Amen to that. My church, the Assembly of God, of all churches, uses the edited version in it’s official hymnal- and we revel in Cross & Blood songs!

It turns out I also have this carol in a very nice classical guitar version with no words, on a CD called “A Timeless Christmas” by Geslison and Groberg. It’s one of our favorite CDs, but I’m not finding it on Amazon. Here it is. Again, the title is listed as “Stars were gleaming.”

There’s a nice story (possibly apocryphal) that during the Protestant Reformation, Martin Luther and his followers were throwing out ancient Catholic songs left and right, in favor of newly composed stuff. However, there were a handful of songs so beautiful that they decided to keep them anyways, Catholic or not. In Dulci Jubilo is supposedly one of these.

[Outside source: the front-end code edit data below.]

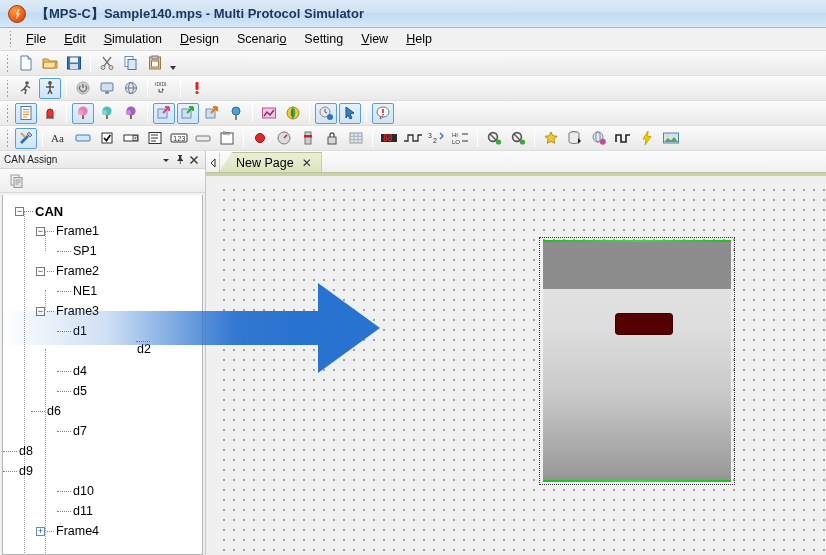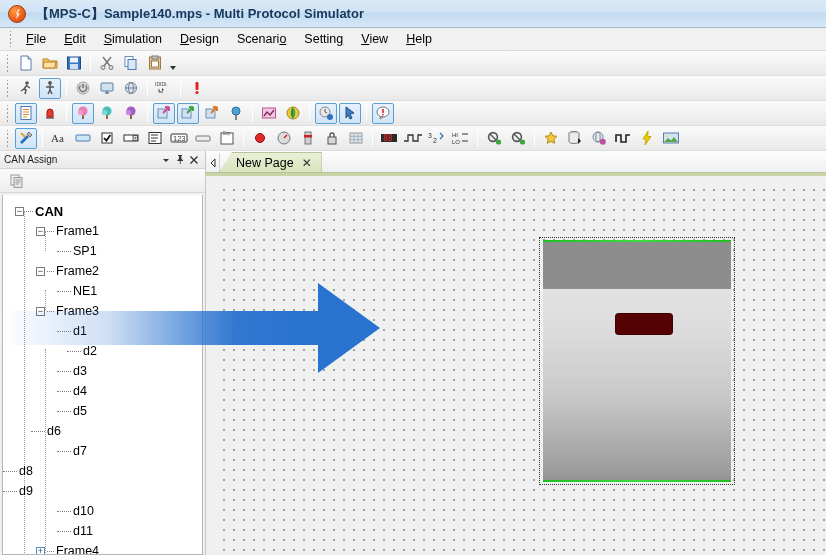--- a/index.html
+++ b/index.html
@@ -588,27 +588,23 @@
           </div>
           <div class="node" style="padding-left:33px;">
             <span class="exp">−</span>
             <span class="dash"></span>
             <span class="lbl">Frame3</span>
           </div>
           <div class="node" style="padding-left:54px;">
             <span class="dash" style="width:14px;"></span>
             <span class="lbl">d1</span>
           </div>
-          <div class="node" style="padding-left:64px;">
+          <div class="node" style="padding-left:81px;flex-direction:column;">
             <span class="dash" style="width:14px;"></span>
             <span class="lbl">d2</span>
-          </div>
-          <div class="node" style="padding-left:54px;">
-            <span class="dash" style="width:14px;"></span>
-            <span class="lbl">d3</span>
           </div>
           <div class="node" style="padding-left:54px;">
             <span class="dash" style="width:14px;"></span>
             <span class="lbl">d4</span>
           </div>
           <div class="node" style="padding-left:54px;">
             <span class="dash" style="width:14px;"></span>
             <span class="lbl">d5</span>
           </div>
           <div class="node" style="padding-left:28px;">

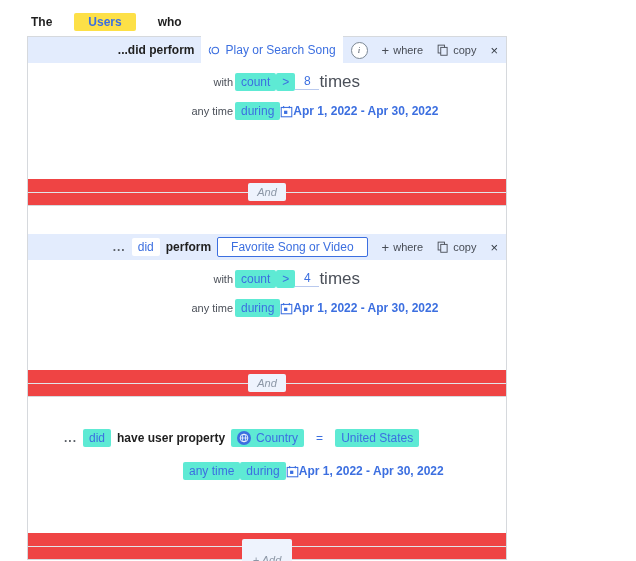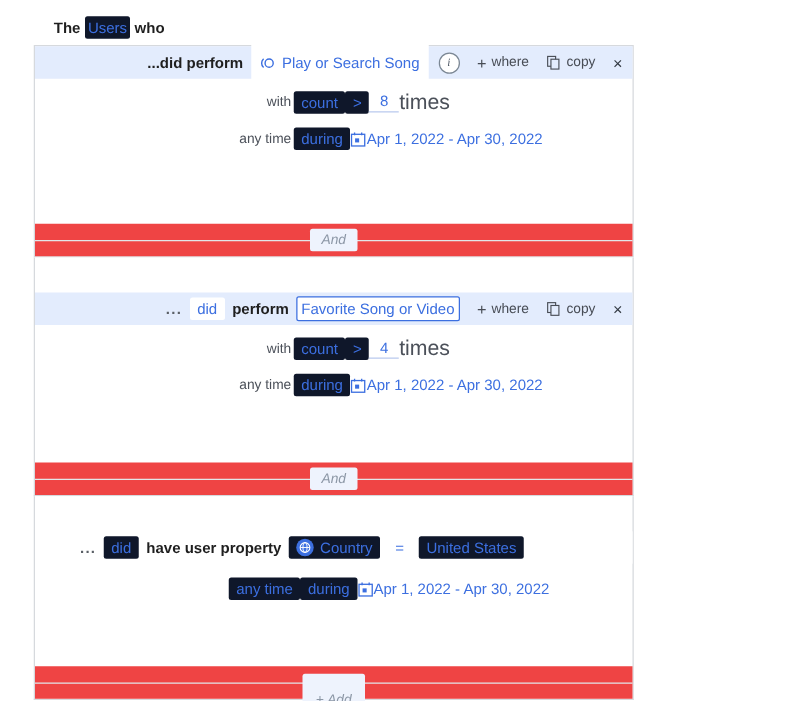--- a/index.html
+++ b/index.html
@@ -14,34 +14,34 @@
     height: 561px;
     overflow: hidden;
     background: #ffffff;
     font-size: 12px;
     color: #2b2b2b;
   }
 
   
   .topline {
     position: absolute;
-    left: 43px;
+    left: 31px;
     top: 13px;
     display: flex;
     align-items: center;
-    gap: 4px;
+    gap: 22px;
     font-size: 12px;
     font-weight: bold;
     color: #1f1f1f;
   }
   .chip-users {
-    background: #0f172a;
-    color: #3c6fe0;
-    font-weight: normal;
-    padding: 2px 2px;
+    background: #fde047;
+    color: #3c6fe0;
+    font-weight: bold;
+    padding: 2px 14px;
     border-radius: 2px;
     font-size: 12px;
   }
 
   
   .stack {
     position: absolute;
     left: 27px;
     top: 36px;
     width: 480px;
@@ -97,26 +97,26 @@
     border-radius: 2px;
     font-size: 12px;
     display: flex;
     align-items: center;
     gap: 5px;
     white-space: nowrap;
   }
   .pill.boxed {
     border: 1px solid #3c6fe0;
     border-radius: 2px;
-    padding: 2px 3px;
+    padding: 2px 13px;
     background: #ffffff;
     color: #3c6fe0;
   }
   .chip-soft {
-    background: #0f172a;
+    background: #5eead4;
     color: #3c6fe0;
     padding: 2px 6px;
     border-radius: 2px;
     font-size: 12px;
     white-space: nowrap;
   }
   .chip-white {
     background: #ffffff;
     color: #3c6fe0;
     padding: 2px 6px;
@@ -176,20 +176,21 @@
     text-align: center;
   }
   .plain {
     color: #4b5059;
     font-size: 17px;
   }
   .datelink {
     color: #3c6fe0;
     font-size: 12px;
     white-space: nowrap;
+    font-weight: bold;
   }
   .spacer-body { height: 50px; }
   .spacer-body2 { height: 44px; }
   .spacer-body3 { height: 28px; }
 
   
   .divider-strip {
     position: relative;
     height: 26px;
     background: #ef4444;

Here’s a sample (not the whole song, but a good long clip) of the Barra MacNeils singing “O Come Divine Messiah.” Gorgeous.

Yea, so the page was warmer because he didn’t have to slog through snow drifts but could stand behind the king and use him for a windbreak. Those are normal footprints…:slight_smile:

blows whistle Thweeeeet!!

If an end is not called to this right now, I suspect that “Did St. Wenceslas III Have Miraculous Footprints?” will become the Yuletide equivalent of “Do Balrogs Have Wings?” around these parts. ‘Tain’t happenin’, y’hear me?! :smiley:

But did Wenceslas shoot first?

he could have thrown the first stone (st. stephen reference).

Thank you so much for all these. I have my work cut out for me now, tracking all these songs down!

The Carol Album is my favorite Christmas CD. Some songs you know, some songs you won’t, all gorgeous.

I also love the Weihnachtshistorie of Heinrich Schutz.

And finally, Christmas With the Clancy Brothers, but that’s long out of print.

Come on…

Heat was in the very sod
Which the Saint had printed

It’s winter- the ground would probably have been very cold if not frozen. The lyrics say nothing about St/Kg W blocking the wind but very clearly say that heat came up from the Earth where he had stepped.

Another vote for Miracle Footprints!